O documento, assinado na presença de testemunhas e reconhecido notarialmente, esteve nos ficheiros de Roberts desde 1995 até abril do ano passado – quando morreu assassinado.

O assassino foi Steven Murray, um jovem de 28 anos que o padre tinha conhecido poucos dias antes e a quem tentara ajudar, como ajudava tantos outros. Roberts, de 71 anos, dedicava-se especialmente a toxicodependentes. Levava a generosidade ao ponto de lhes entregar dinheiro e emprestar o carro – aspetos da sua atividade que eram criticados por muita gente, incluindo parentes de alguns dos seus assistidos.

A 11 de abril do ano passado, Murray, que deixara recentemente a cadeia, pediu uma boleia ao padre. A seguir raptou-o, levou-o da Florida para a Georgia e matou-o com múltiplos tiros, deixando o corpo num bosque.

O alerta do desaparecimento foi dado rapidamente, e surgiu logo um suspeito: Murray, que foi foi visto a guiar o carro do padre. Dias depois, admitiu o crime e levou as autoridades até ao corpo. Nessa altura disse publicamente: "Peço desculpa, e quem quer que realmente ame o padre Rene também me perdoará, pois ele era um homem de Deus e perdão é perdão". Explicou que tinha problemas mentais e se achava perturbado aquando do crime, um argumento a que a natureza disfuncional da sua família (abusos de vários tipos, o pai e um irmão frequentemente presos) dá uma certa credibilidade.

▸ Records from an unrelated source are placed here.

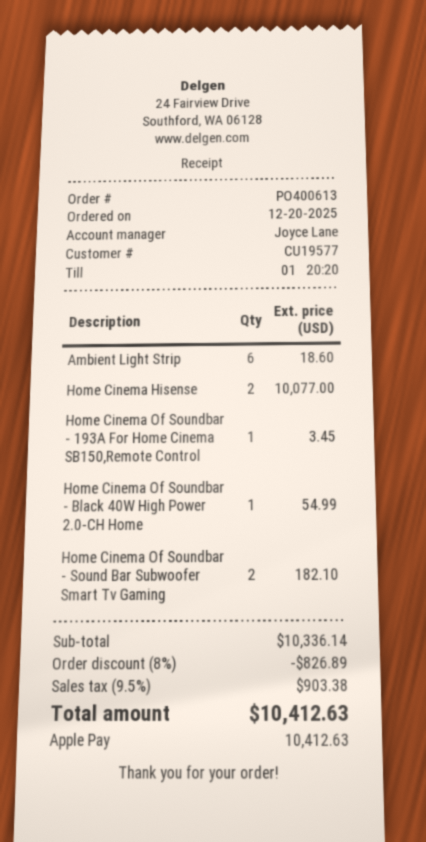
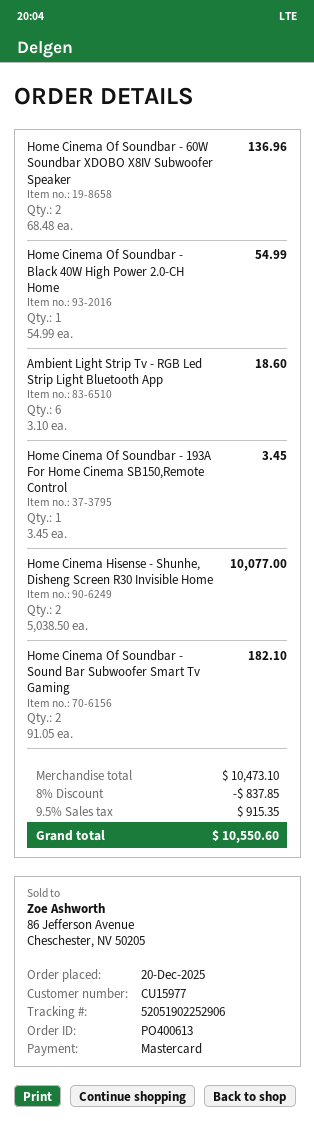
customer number: CU19577 -> CU15977
payment method: Apple Pay -> Mastercard
Home Cinema Of Soundbar - 60W Soundbar XDOBO X8IV Subwoofer Speaker: none -> 2 for 136.96
subtotal: 10336.14 -> 10473.10
discount: 8% = 826.89 -> 8% = 837.85
tax: 9.5% = 903.38 -> 9.5% = 915.35
total: 10412.63 -> 10550.60

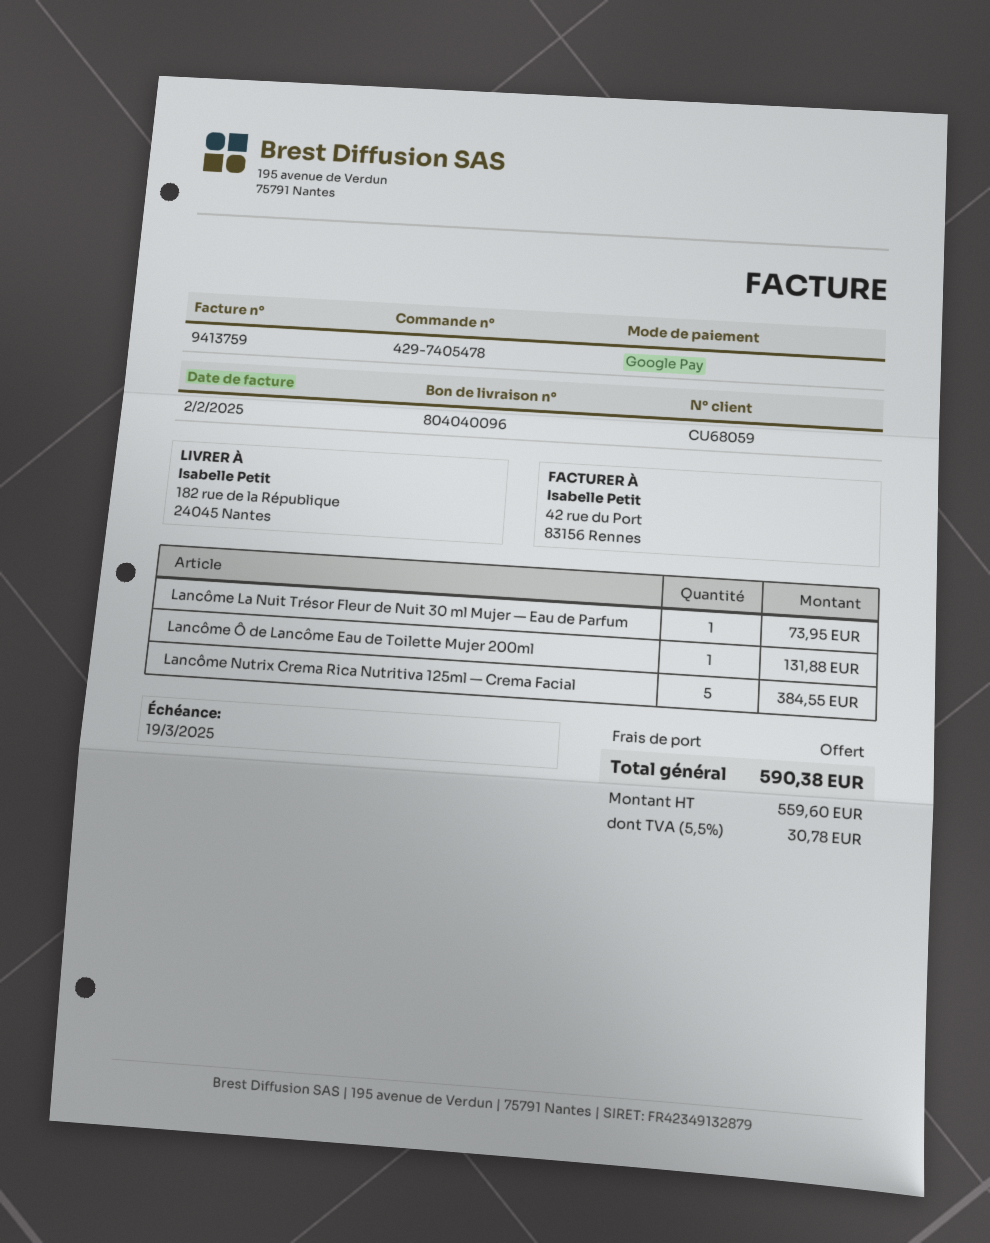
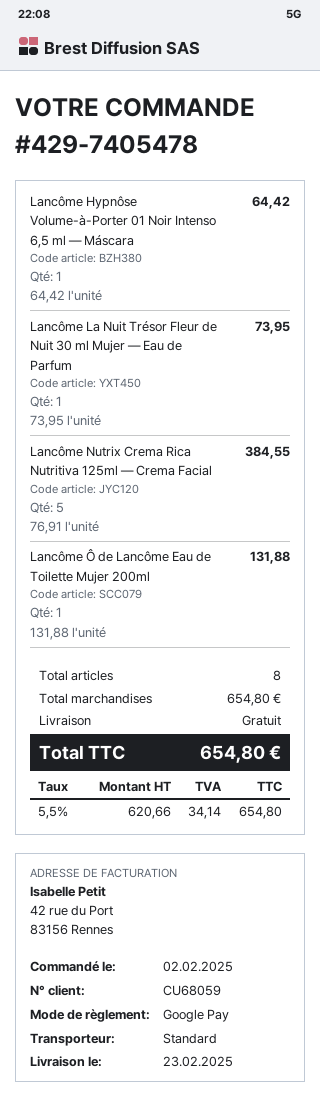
Lancôme Hypnôse Volume-à-Porter 01 Noir Intenso 6,5 ml — Máscara: none -> 1 for 64.42
net: 559.60 -> 620.66
tax: 5.5% = 30.78 -> 5.5% = 34.14
total: 590.38 -> 654.80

Que a decisão seja final, pede um irmão

Apesar disso, a procuradora Ashley Wright decidiu pedir o castigo último. "A posição de requerer a imposição da pena capital baseia-se em razões legais que emergem dos factos únicos de cada caso", explicou. "Não na opinião pública". A descoberta da 'declaração pela vida' de Roberts nao terá mudado a sua opinião. Conforme alguém lembrou, os magistrados representam o Estado, não as vitimas ou as suas famílias.

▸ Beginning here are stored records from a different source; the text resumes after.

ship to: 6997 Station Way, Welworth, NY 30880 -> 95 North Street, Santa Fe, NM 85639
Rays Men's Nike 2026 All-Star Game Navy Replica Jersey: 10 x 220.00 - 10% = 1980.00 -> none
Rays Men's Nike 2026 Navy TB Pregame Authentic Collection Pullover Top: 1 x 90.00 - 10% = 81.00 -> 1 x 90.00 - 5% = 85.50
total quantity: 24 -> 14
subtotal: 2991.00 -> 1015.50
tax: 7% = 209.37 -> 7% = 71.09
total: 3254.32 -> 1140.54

Os colegas de Roberts já tomaram uma atitude. Um deles, o bispo Felipe Estévez, lançou uma petição contra a pena capital neste caso, subscrita por mais de sete mil pessoas e será apresentada em tribunal esta terça-feira.

Quanto aos próximos de Roberts, as posições dividem-se. Há quem continue a desejar a morte para Murray e quem tenha mudado de opinião após ter conhecimento da sua declaração. "Ele acarinhava a vida onde quer que fosse, animal ou humano", diz Brian Roberts, irmão do padre.

Qualquer que venha a ser a sentença – ainda falta realizar o julgamento, e a decisão sobre a pena ocorre numa fase posterior à condenação – Brian só pede que seja final. Se Murray for condenado a prisão, que jamais possa haver liberdade condicional.